When told her new t-shirt should go in the laundry she rubbed the shirt on her
face and said, "Okay, let me get all of my love out of it then." My take on today's informal (and rude) etiquette: At a restaurant in
Brunswick, Georgia, the young male waiter approached and greeted my husband and me with, "How ya doin', gang?" I cringed and said, "Well, okay, but I hardly think we're a gang." He
made a face that suggested he didn't like being reprimanded, but when he returned with out drinks, he called me Ma'am.
I thought I'd made my point. Alas, from then on it was, "How're you guys
doin,?" or, "Can I get you guys anything else?" Sigh. The food wasn't
great either.
Grace, age five, to her mother, "Mom, this is the really great thing about
you. You can think about everything. And you're special."
Another time, "Mom; you're as
precious as a ladybug tulip."
Anticipating a visit to Florida, Grace asked her mother, "How long
before Granny and Grandfather's? (big sigh) I have waited ALL YEAR for this."
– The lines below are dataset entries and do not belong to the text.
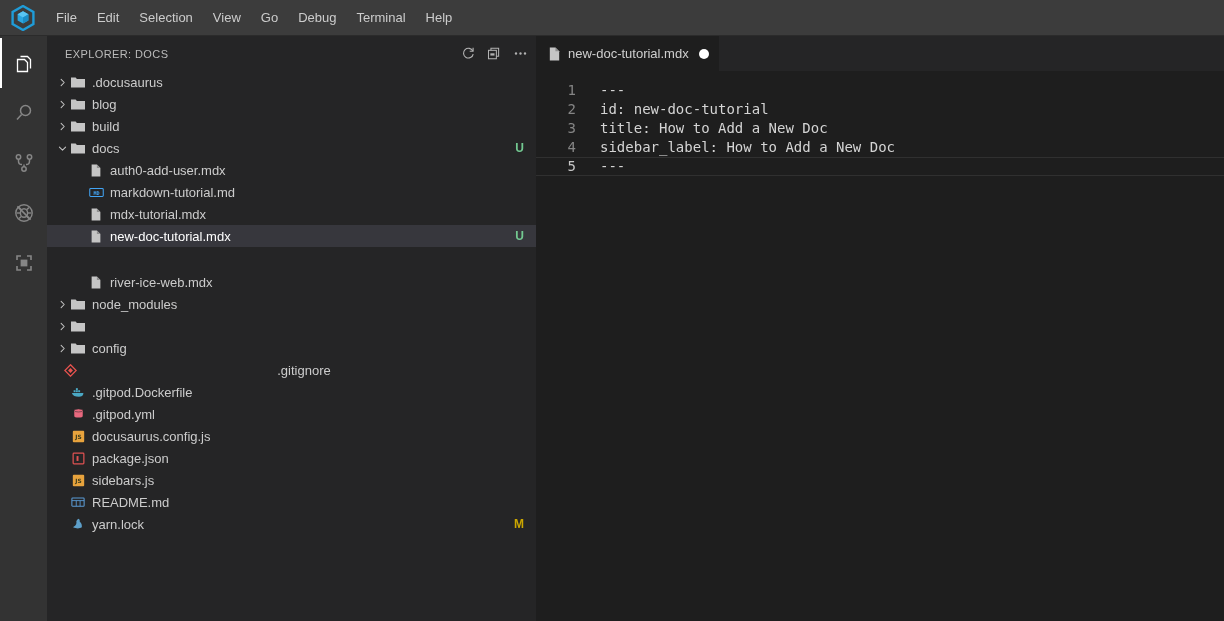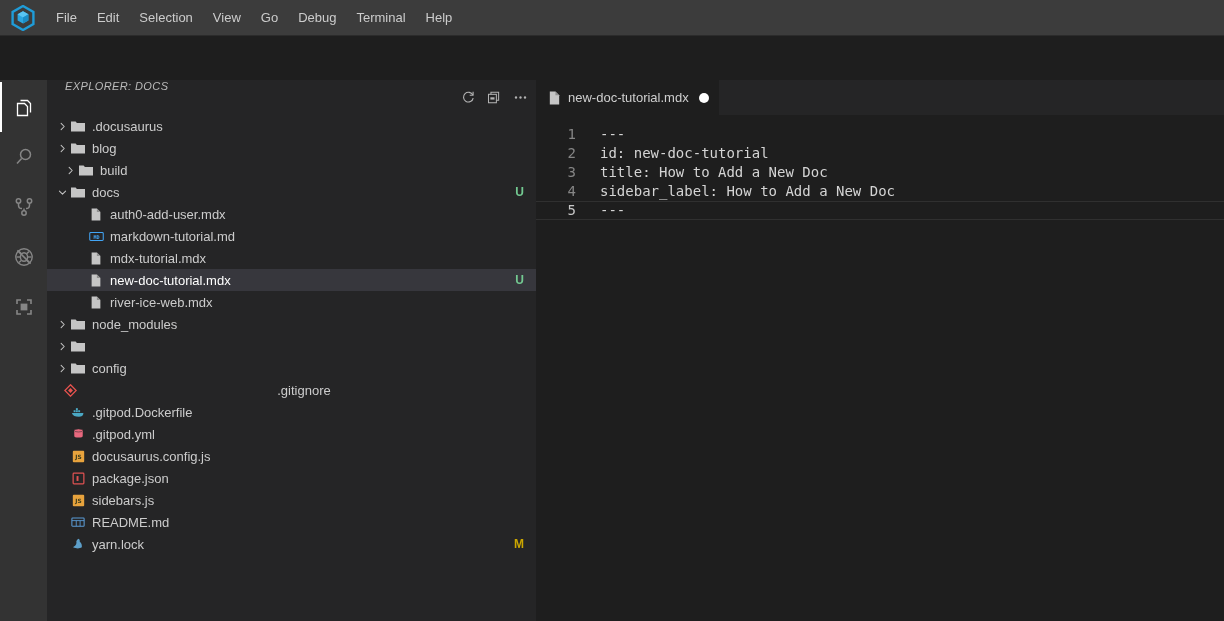--- a/index.html
+++ b/index.html
@@ -13,21 +13,20 @@
     -webkit-font-smoothing: antialiased;
   }
 
   #app {
     position: relative;
     width: 1224px;
     height: 621px;
     display: flex;
     flex-direction: column;
     background: #1e1e1e;
-    gap: 44px;
   }
 
   
   .titlebar {
     height: 36px;
     background: #3c3c3c;
     display: flex;
     align-items: center;
     flex: 0 0 36px;
     border-bottom: 1px solid #2b2b2b;
@@ -96,23 +95,23 @@
     background: #252526;
     display: flex;
     flex-direction: column;
     overflow: hidden;
     position: relative;
   }
   .sidebar-header {
     height: 35px;
     flex: 0 0 35px;
     display: flex;
+    align-items: center;
     padding-left: 18px;
     padding-right: 8px;
-    font-style: italic;
   }
   .sidebar-title {
     font-size: 11px;
     letter-spacing: 0.4px;
     color: #bbbbbb;
     font-weight: normal;
     flex: 1 1 auto;
     white-space: nowrap;
   }
   .header-actions {
@@ -392,21 +391,21 @@
                 <polyline points="6,3.5 10.5,8 6,12.5"></polyline>
               </svg>
             </span>
             <span class="row-icon">
               <svg width="16" height="16" viewBox="0 0 16 16">
                 <path d="M1 3.4 h4.6 l1.3 1.5 h8.1 v8.7 h-14 z" fill="#c5c5c5"></path>
               </svg>
             </span>
             <span class="row-label">blog</span>
           </div>
-          <div class="row" style="padding-left: 16px; align-items: center;">
+          <div class="row" style="padding-left: 8px; align-items: center;">
             <span class="twisty">
               <svg width="11" height="11" viewBox="0 0 16 16" fill="none" stroke="#c5c5c5" stroke-width="1.5" stroke-linecap="round" stroke-linejoin="round">
                 <polyline points="6,3.5 10.5,8 6,12.5"></polyline>
               </svg>
             </span>
             <span class="row-icon">
               <svg width="16" height="16" viewBox="0 0 16 16">
                 <path d="M1 3.4 h4.6 l1.3 1.5 h8.1 v8.7 h-14 z" fill="#c5c5c5"></path>
               </svg>
             </span>
@@ -460,21 +459,21 @@
             <span class="twisty"></span>
             <span class="row-icon">
               <svg width="14" height="16" viewBox="0 0 16 16">
                 <path d="M3 1.6 h6 l4 4 v9.8 h-10 z" fill="#c5c5c5"></path>
                 <path d="M9 1.6 v4 h4" fill="#8f8f8f"></path>
               </svg>
             </span>
             <span class="row-label">new-doc-tutorial.mdx</span>
             <span class="badge u">U</span>
           </div>
-          <div class="row" style="padding-left: 26px;">
+          <div class="row" style="padding-left: 26px; margin-top: 24px;">
             <span class="twisty"></span>
             <span class="row-icon">
               <svg width="14" height="16" viewBox="0 0 16 16">
                 <path d="M3 1.6 h6 l4 4 v9.8 h-10 z" fill="#c5c5c5"></path>
                 <path d="M9 1.6 v4 h4" fill="#8f8f8f"></path>
               </svg>
             </span>
             <span class="row-label">river-ice-web.mdx</span>
           </div>
           <div class="row" style="padding-left: 8px;">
At her pre-Kindergarten placement
interview the teacher told Grace it was okay to say, "I don't know," if she didn't know an answer. When
asked by her mother what she didn't know, Grace replied, "I pretty much knew everything."
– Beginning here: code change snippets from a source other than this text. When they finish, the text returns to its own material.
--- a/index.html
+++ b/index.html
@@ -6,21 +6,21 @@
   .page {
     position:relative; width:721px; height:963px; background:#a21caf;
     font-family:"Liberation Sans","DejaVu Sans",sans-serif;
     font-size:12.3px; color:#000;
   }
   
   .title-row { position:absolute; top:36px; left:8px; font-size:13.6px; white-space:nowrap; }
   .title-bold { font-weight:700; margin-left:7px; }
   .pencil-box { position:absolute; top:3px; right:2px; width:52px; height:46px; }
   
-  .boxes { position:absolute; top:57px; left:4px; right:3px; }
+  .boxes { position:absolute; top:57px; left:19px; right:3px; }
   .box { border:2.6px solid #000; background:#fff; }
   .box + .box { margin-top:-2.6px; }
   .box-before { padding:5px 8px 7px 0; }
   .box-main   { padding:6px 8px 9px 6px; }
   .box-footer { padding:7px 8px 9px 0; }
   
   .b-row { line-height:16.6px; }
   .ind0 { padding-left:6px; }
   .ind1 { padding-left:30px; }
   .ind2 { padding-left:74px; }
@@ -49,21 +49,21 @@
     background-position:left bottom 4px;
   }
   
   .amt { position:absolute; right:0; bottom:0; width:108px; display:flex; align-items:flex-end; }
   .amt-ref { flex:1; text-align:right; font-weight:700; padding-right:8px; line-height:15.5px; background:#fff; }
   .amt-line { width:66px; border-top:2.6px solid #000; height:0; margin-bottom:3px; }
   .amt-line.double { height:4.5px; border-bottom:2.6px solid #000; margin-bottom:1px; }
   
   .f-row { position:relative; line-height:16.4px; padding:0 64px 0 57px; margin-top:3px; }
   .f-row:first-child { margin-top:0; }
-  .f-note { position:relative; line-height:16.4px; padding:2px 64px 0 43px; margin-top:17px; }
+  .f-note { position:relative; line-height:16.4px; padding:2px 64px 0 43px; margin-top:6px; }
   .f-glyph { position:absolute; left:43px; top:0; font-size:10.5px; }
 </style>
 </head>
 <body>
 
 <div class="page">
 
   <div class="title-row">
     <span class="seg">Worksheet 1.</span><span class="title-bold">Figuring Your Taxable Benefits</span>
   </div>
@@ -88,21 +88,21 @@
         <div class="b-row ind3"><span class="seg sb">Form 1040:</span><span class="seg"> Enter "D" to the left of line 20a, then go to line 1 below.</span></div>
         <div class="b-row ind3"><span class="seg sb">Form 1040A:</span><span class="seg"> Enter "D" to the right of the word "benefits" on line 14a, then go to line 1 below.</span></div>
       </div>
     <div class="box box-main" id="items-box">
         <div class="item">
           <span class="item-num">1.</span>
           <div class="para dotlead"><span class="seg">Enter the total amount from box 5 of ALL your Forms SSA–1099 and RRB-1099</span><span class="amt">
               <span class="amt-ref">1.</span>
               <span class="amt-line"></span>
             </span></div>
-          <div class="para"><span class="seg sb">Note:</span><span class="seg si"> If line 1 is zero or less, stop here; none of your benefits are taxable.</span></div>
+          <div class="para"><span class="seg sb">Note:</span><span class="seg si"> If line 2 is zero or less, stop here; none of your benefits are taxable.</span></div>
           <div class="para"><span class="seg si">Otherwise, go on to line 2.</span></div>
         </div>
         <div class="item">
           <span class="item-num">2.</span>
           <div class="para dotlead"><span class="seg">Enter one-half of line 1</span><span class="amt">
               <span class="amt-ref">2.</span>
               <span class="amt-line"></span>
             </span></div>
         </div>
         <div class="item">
There's something about a guy in a uniform. Grace says, "Mom, I'm going to invite one special man to
my birthday party in January. Besides school William, of course. I'm going to invite the UPS man Joe." Now and then I stumble onto books so rich in language that I would read them for the words alone, even if the
subject did not interest me). Jonis Agee's historical novel, The River Wife, stuns me. Reading
some books, I'll pause at a certain phrase, a particular choice of words, and admire them, but Agee's poetic
language is consistent throughout. And the story is spellbinding.
Regarding the hullabaloo about global warning: Everything
in the Universe is subject to change and everything is on schedule. [Anonymous]
I wonder: Did
the post office ever deliver mail without sufficient postage? I don't think so. Why, then, do today's payment envelopes
carry the information that the post office will not deliver mail without postage?
This stinks. At
the 2008 Summer Olympic's Opening Ceremony, a little girl sang (supposedly) the national anthem. Turns out, she was
lip-synching for the real singer, who was not as "pretty" as the one performing. Even before I learned this
I had quit watching the ceremony after a half hour. The performers had an intensity about them that reeked of trying
to show China's power. The players seemed angry, violent. And...they might have cheated in gymnastics,
with girls who were not old enough to compete. Not your finest hour, China.
Grace, age "five and two quarters,"
and now in Kindergarten, announced that she is an expert on everything. Well, not everything, but almost. In
addition, she has "special powers." She would not elaborate on what those powers are.
Could
there be any sweeter music than this? I love you forever, Granny. I wish I can keep you forever. I can't wait for
you to come here. That's it. From Grace
My granddaughters enjoy receiving mail. In their lifetime, post
office letters will most likely become obsolete and letters might end up as collector's items. So I write
(type) Grace and Sarah each a weekly and their mother saves them. When William is a tad older, I'll add
him to the letter list. One day Grace and Sarah were drawing pictures to mail to us. Grace was worried that, "Does Grandfather
ever get mail?" Anticipating a visit from us later that week, Grace propped her letters to us on the beds where
we sleep.
Grace sent greetings, typed by her mother via e-mail. Happy Thanksgiving Granny and Grandfather.
I love you Granny and Grandfather! (she had instructed her mother to "Put an exclamation point in there.")
Grace said, "Mom, did you have colors when you were a little girl?" "You mean like crayons?"
"No," and pointing to her shirt, "like colors, not just gray or black." "Oh, yes, we had
colors when I was little. There were always colors." "Oh. Well why are some pictures just gray and black?"
Sarah, at age 6, referring to Grandfather, "He's my boy."